How many times do we ask the same question? Maybe not to Alfie...who really didn't seem to have it all together and is not someone who really had any kind of answers to give anyone; but it is a question we have all asked ourselves at some point in our lives. I figure....for me...this is another good time to explore this question.
I don't expect to have a full answer, but I sometimes feel that I have maybe just a clue...a hint...a foreshadowing....a whisper. And I guess that has to suffice. Otherwise, I'm just reaching too high and seriously, maybe don't want the whole answer anyway.
But besides wondering about answers pertaining to universal truths (wow...deep...and actually...I don't do universal truths)....well, actually, what I am wondering is why every time I turn around I am meeting someone who knows someone who had breast cancer, who is related to someone who has breast cancer, or someone who has breast cancer or is a survivor of breast cancer. Just how pervasive is this disease? And why, with all the attention and funding, is it still on the increase? I keep reading about the effect of hormones on breast cancer and think of all the hormones we are pumping into our bodies during our lives....hormones put in food...in dairy products...hormones we take in pill form or vitamin form or herbal supplements. And the birth control pills that women of my generation took only to find out there were just too many problems after long term use. Or what about that hormone replacement therapy that was supposed to help us during menopause, but instead just increased the likelihood of our breast cancer. What's with all this? What are we doing to ourselves? And even sadder, I saw on the news this morning two "20 somethings" who have already decided to have a double mastectomy even before being diagnosed because genetic testing showed them to be at great risk for the disease. Are we eventually going to be a "boob-less" society? And I don't mean the "idiot" variety, I mean the body part.
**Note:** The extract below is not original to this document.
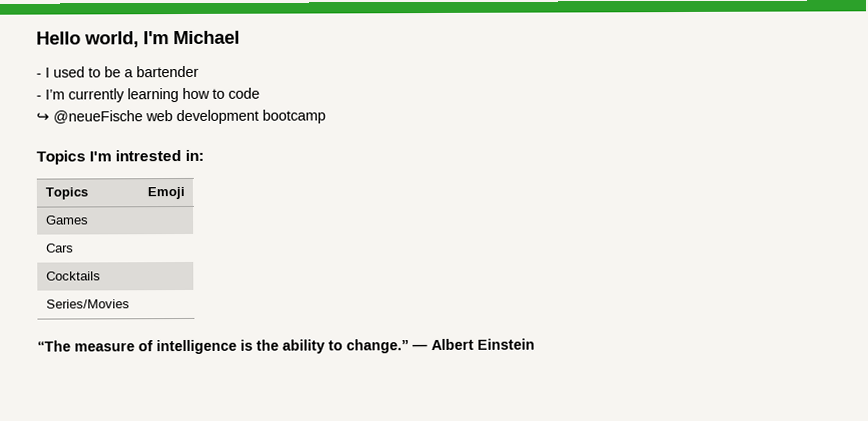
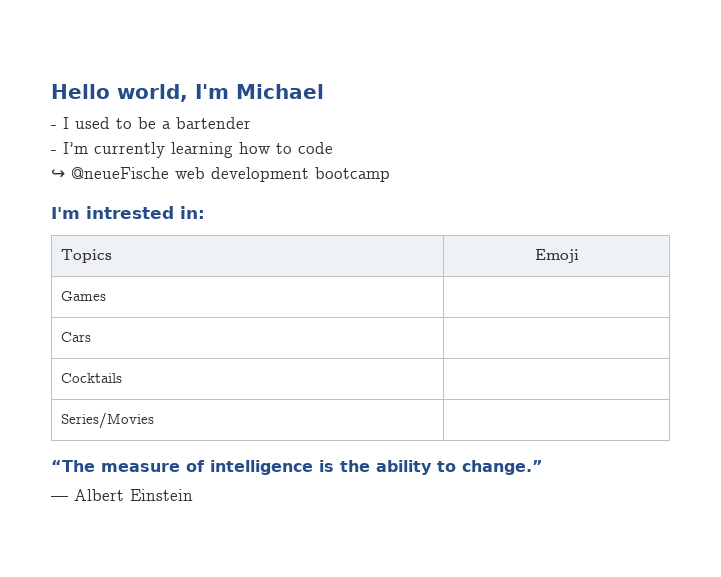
- Topics I'm intrested in:
+ I'm intrested in:
- “The measure of intelligence is the ability to change.” — Albert Einstein
+ “The measure of intelligence is the ability to change.”
+ — Albert Einstein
Yeah, deep thoughts today. And I think this can be attributed to the fact that tomorrow is my MUGA scan (to look at heart muscle function before chemo) and the next day is the PET scan (to search my body for floating cancer buddies) and Tuesday I have the stitches coming out from the last surgery, and then the port inserted for the chemo cocktails on the 19th. It is just a lot of serious stuff that lends itself to serious thought. And I have also been doing some careful thinking about having a double mastectomy myself. I'm not sure I want to wait around for the other shoe to fall (or other breast to give in to fairy dust) and I am thinking this might be a good....no great....no comforting...choice.
But, getting back to the question....what's it all about? Well, as I keep telling you I am finding that it is not about cancer or good health or OK or not OK...but about US...our relationship with each other and caring for each other as God cares for us. And not one...or two...but four recent events in my life brought this to my attention:
1) A couple weeks ago, when this journey was just beginning, my mastectomy friend gave me this bible passage to put on my fridge, "God is faithful, and he will not let you be tested beyond your strength, but with the testing he will also provide the way out so that you may be able to endure it." I count on that "way out" part, as she did, and I am slowly finding it. 2) Yesterday I received a note from a neighbor friend which was incredibly eloquent and included the beginning of the 121st Psalm...which just happens to be my "very best favorite" psalm to repeat in times of stress...and she couldn't have known that! 3) Last night, there was a healing service at my church and I again was moved by the people there and the hugs received and the message of hope. 4) Then, today, I get a package in the mail from my sister-in-law and brother-in-law. It was this amazing, beautiful plaque in a wooden picture frame that said, "If God brings you to it, He will bring you through it". Well, I don't need God to hit me on the head or anything (really, God, you don't), but I do think He is giving me a pretty clear message on "what's it all about?"....and I am listening.
I can listen now because I have turned down the sound on the world around me. I guess these messages were around me all along, but the noise was just too loud...and I took too much for granted. Take a lesson from me, and look around you for something or someone speaking to your heart. Even Glee (my favorite show) explored "what's it all about?" this week in their "Grilled Cheesus" episode! So I guess it's a question that we all need to ask ourselves every now and then. As Mercedes said to Kurt: "You have to believe in something!" And that's where "the way out" mentioned above comes in and where I leave off for today.